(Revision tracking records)

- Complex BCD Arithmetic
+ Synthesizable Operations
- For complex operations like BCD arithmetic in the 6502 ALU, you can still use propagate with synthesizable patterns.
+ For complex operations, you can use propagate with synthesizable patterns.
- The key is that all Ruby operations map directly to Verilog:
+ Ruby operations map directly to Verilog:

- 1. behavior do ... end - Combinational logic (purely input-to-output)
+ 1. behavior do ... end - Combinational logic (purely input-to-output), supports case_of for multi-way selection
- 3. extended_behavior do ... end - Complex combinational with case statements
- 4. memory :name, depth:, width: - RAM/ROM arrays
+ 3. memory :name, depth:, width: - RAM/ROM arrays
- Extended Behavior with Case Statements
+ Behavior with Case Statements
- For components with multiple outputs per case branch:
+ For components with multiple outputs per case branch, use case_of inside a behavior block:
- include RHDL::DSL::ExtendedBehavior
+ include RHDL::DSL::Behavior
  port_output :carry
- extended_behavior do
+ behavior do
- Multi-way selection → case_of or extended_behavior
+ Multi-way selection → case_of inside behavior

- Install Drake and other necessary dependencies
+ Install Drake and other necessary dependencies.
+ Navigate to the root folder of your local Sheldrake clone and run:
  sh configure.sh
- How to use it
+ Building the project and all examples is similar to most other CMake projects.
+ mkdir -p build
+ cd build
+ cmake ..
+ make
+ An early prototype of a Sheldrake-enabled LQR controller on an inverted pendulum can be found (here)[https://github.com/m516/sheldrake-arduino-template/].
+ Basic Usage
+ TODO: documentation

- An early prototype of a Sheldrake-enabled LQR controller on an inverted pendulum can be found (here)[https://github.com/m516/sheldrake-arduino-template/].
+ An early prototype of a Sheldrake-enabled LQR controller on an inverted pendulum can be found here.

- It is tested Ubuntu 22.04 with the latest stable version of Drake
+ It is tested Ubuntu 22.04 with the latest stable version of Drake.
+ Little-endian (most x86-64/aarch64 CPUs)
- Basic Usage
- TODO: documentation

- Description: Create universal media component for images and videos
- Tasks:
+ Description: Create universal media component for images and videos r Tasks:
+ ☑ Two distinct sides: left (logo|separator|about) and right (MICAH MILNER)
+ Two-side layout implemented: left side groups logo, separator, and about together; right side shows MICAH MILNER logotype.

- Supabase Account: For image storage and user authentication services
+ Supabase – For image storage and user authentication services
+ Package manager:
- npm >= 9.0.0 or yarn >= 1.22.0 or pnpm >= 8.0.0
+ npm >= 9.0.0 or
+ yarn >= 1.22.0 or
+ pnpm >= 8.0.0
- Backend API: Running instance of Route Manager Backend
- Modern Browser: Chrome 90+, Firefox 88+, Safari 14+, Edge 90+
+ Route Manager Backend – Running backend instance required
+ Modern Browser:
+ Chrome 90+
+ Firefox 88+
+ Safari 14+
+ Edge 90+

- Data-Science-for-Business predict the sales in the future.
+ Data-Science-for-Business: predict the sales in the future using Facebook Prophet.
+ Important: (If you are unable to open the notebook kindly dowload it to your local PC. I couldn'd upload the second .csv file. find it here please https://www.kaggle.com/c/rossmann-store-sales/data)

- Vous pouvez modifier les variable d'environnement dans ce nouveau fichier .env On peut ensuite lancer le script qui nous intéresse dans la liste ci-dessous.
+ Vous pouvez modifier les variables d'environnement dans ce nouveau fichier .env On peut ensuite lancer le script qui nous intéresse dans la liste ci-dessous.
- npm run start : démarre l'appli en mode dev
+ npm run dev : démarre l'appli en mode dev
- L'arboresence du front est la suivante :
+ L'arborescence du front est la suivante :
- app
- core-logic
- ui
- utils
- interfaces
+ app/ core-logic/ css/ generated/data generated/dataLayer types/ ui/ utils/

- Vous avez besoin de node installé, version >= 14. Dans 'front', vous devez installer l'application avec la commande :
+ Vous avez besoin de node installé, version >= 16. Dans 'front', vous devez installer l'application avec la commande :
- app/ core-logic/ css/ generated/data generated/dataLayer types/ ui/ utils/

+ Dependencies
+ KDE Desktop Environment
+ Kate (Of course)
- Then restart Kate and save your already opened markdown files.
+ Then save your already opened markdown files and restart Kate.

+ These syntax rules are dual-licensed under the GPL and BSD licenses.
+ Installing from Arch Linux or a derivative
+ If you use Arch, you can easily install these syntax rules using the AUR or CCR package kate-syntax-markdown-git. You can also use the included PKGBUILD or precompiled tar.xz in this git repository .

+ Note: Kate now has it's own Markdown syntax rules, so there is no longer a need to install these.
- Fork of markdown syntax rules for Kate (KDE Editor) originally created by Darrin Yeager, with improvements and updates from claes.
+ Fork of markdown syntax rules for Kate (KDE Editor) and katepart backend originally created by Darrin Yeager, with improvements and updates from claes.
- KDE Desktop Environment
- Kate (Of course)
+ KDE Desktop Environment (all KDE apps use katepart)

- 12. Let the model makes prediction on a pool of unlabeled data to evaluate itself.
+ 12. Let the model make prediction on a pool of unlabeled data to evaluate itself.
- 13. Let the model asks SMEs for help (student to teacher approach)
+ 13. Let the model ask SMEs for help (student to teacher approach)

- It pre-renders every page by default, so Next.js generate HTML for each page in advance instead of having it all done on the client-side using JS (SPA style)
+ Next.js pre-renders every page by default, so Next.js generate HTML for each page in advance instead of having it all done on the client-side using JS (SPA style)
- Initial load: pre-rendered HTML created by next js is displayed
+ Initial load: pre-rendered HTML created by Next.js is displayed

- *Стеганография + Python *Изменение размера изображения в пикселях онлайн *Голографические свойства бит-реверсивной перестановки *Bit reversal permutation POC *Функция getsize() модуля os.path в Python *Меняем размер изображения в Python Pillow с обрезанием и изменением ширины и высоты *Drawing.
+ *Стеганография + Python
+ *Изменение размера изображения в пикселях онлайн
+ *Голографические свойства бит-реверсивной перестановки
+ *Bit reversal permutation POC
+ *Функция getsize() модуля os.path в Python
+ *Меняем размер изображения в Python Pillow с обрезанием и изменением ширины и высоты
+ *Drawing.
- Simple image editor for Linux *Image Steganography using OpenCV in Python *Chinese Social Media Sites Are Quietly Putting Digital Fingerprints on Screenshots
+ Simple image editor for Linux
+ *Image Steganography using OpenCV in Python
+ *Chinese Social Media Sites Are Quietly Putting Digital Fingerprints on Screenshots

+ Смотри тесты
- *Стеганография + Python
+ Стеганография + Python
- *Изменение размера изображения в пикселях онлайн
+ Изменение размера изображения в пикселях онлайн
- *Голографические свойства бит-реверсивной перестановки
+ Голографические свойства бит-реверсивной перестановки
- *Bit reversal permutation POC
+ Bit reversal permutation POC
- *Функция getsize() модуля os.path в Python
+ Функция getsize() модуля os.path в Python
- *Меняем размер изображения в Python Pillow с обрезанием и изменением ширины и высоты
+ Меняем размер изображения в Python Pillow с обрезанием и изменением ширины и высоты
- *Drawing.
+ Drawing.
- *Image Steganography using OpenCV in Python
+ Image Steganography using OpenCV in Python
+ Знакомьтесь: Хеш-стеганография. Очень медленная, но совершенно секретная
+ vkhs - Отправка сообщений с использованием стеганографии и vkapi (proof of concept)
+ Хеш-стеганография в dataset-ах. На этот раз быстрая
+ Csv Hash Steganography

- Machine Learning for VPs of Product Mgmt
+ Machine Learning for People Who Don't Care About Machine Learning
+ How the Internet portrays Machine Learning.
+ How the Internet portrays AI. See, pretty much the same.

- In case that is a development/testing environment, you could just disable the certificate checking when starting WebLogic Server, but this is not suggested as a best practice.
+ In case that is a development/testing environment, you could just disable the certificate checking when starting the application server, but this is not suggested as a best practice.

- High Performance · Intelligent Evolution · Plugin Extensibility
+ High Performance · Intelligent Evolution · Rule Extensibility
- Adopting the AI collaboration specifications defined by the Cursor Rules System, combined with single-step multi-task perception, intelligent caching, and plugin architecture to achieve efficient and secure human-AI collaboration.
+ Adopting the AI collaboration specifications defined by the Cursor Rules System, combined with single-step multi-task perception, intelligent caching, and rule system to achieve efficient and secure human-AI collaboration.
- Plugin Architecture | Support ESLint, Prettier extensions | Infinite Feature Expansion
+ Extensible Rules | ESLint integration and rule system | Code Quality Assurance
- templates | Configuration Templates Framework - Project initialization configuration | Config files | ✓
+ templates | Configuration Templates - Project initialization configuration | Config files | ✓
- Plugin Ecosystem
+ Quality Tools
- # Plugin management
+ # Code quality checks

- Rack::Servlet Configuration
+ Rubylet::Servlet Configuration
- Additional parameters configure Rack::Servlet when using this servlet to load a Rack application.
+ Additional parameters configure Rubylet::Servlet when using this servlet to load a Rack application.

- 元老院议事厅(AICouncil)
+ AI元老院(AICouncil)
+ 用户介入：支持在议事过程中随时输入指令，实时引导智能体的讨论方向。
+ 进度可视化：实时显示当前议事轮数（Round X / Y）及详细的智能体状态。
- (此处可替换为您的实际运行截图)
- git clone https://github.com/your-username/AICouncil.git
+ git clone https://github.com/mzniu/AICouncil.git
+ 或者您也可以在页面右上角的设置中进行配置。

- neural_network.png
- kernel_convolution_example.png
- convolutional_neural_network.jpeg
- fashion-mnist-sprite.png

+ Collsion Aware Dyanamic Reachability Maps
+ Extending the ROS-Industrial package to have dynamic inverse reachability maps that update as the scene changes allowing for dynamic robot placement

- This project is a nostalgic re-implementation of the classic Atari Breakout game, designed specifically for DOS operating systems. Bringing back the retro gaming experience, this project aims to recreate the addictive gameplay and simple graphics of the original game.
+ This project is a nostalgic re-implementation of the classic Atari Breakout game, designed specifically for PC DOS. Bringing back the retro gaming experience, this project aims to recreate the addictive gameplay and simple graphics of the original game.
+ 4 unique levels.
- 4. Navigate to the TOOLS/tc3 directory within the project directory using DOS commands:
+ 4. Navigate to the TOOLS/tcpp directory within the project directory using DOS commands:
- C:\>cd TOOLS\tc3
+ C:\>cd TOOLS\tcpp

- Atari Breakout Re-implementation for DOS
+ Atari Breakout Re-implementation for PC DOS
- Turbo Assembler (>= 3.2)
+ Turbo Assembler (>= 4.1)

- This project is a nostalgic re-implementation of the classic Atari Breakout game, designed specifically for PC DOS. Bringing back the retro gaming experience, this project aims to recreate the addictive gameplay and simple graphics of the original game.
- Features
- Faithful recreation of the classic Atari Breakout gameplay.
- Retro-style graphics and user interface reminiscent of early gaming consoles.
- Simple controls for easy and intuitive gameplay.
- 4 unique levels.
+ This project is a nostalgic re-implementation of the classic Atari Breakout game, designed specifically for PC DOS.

PROBLEM REQUIREMENTS
Your task for the entries above: copy exactly the span starting with the line with "- Data-Science-for-Business predict" and going on through the line with "here please https://www.kaggle.com/c/rossmann-store-sales/data)", both lines included, and nothing else.

OUTPUT OF THE TASK
- Data-Science-for-Business predict the sales in the future.
+ Data-Science-for-Business: predict the sales in the future using Facebook Prophet.
+ Important: (If you are unable to open the notebook kindly dowload it to your local PC. I couldn'd upload the second .csv file. find it here please https://www.kaggle.com/c/rossmann-store-sales/data)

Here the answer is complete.